I decided to seek out a meditation group a year and a half ago, after a stressful experience left me struggling with anxiety. The first place I tried was the Washington Mindfulness Community—and I’ve gone there weekly ever since. I immediately felt at ease among the warm, inclusive members of this intergenerational sangha. As a queer young woman of color who grew up in a rigidly religious community, I don’t take this feeling for granted. Being able to show up as my full self in a spiritual setting is a rare gift.

“Within months, I found not only that my anxiety had decreased, but also that the chronic pain I’d been dealing with for years due to a knee injury was receding. It was only then that I learned clinical trials have shown that mindfulness meditation can reduce chronic pain.
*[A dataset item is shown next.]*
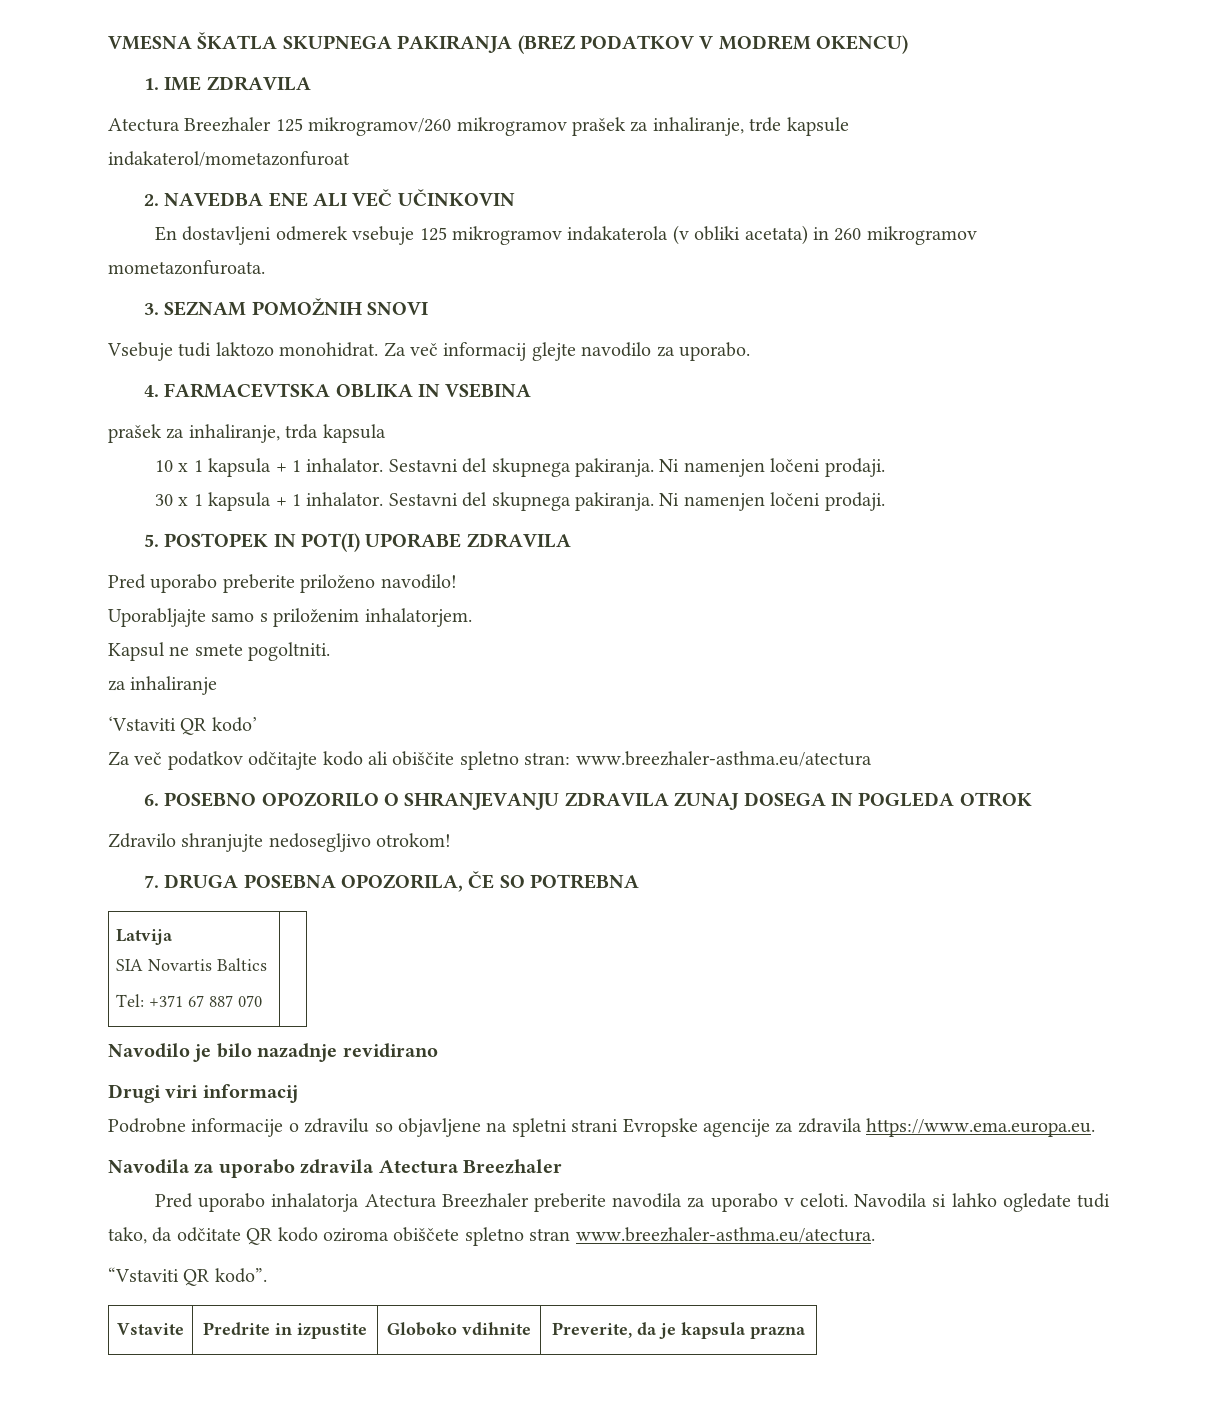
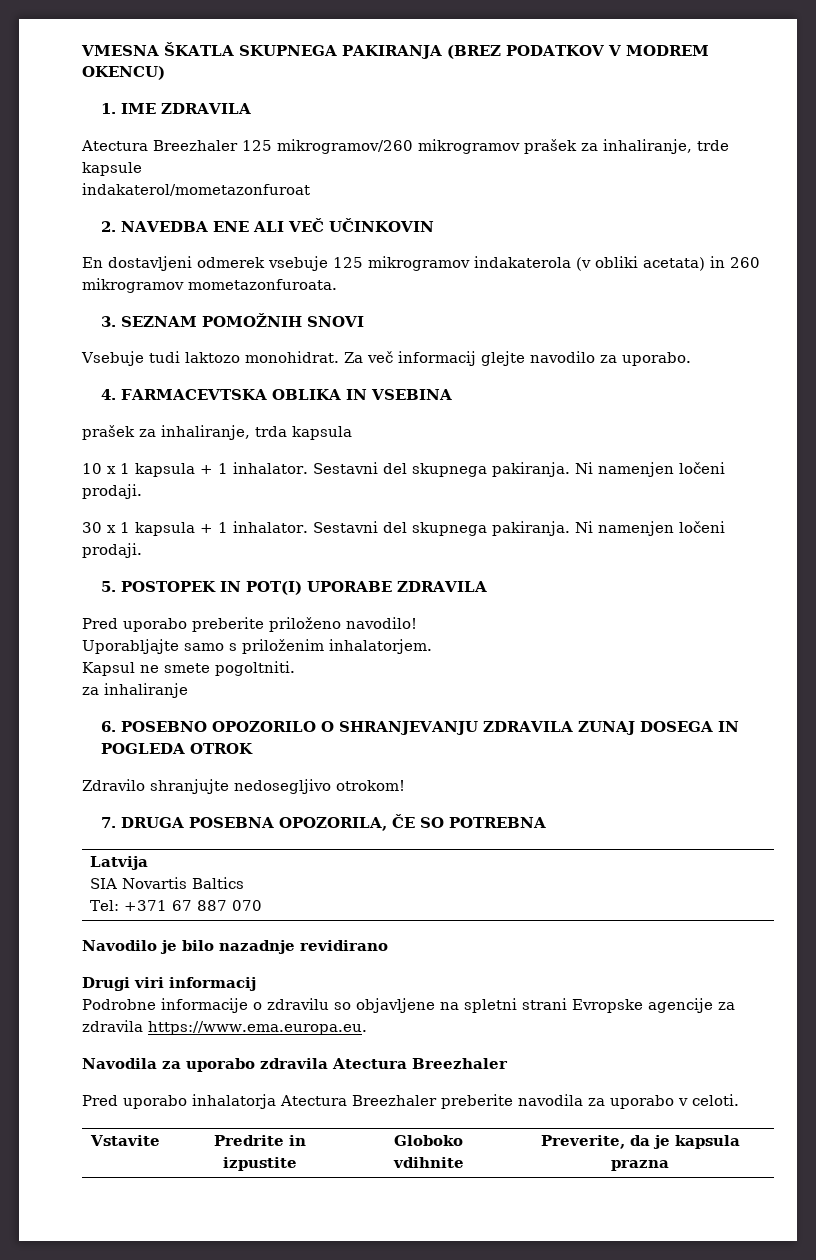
- ‘Vstaviti QR kodo’
- Za več podatkov odčitajte kodo ali obiščite spletno stran: www.breezhaler-asthma.eu/atectura
- Navodila si lahko ogledate tudi tako, da odčitate QR kodo oziroma obiščete spletno stran www.breezhaler-asthma.eu/atectura.
- “Vstaviti QR kodo”.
“Beyond these concrete benefits, what attracts me to the practice of mindfulness is the simplicity of it—especially as articulated by Thich Nhat Hanh. Anyone, anywhere can do this. You don’t have to be a Zen master on a faraway mountaintop. You can follow your breath while washing the dishes. It’s a pragmatic, real-world habit. It doesn’t require faith in any deity. Yet it builds your relationship to your own soul and to other kind souls around you.

January

I came to WMC for the first time in May 1991 because I had found a meditation teacher in Thich Nhat Hanh and loved the community I met on my first retreat with him. What motivated me to seek a meditation community is what keeps me coming back to this day, over 27 years later.  For me, mindful living is a matter of life and death.

“Six years before the retreat with Thay, I had become a chronic, “around the clock” alcoholic.  I couldn’t stop for more than 10 minutes for the last two years of my drinking.   I was killing myself slowly, miserable, hating myself and wanting to die.  The 12 step programs helped me stop and led me to daily meditation as one way to stay stopped.  With the help of a sponsor, I developed a daily routine of journaling, sitting, praying, reading some inspirational literature.  But I missed being part of a spiritual community that practiced together (which I had experienced as a nun).  I had long ago rejected religion and was attracted more to a spiritual practice than to anything that mentioned God, papal authority, heaven and hell.

“Today I know that if I miss a day meditating, I forget my connection to you, to everyone I encounter that day.  I need other people, the energy of the group to sustain my life, my perspective, the ability to stay right-sized, happy, free, sober and loving.  I never want to drift, even for a moment, back to watering that seed of self-destruction, blame, anger and death in my being. Negative feelings can lead me to a drink, and for me to drink is to die. I need you, every day, to sustain life, joy, peace and love in my heart. 

“I also desire to do anything I can to strengthen the sangha, to help new people who come on Sunday night to find the same joy and peace I have found in our precious community.  I have found life-long friends in WMC and the world-wide sangha of Thay’s students, mindfulness trainings that wake me up and a Buddha within my heart that recognizes the Buddha in you.  Why would I ever NOT come back on a regular basis?  WMC is my home base, my link to Life.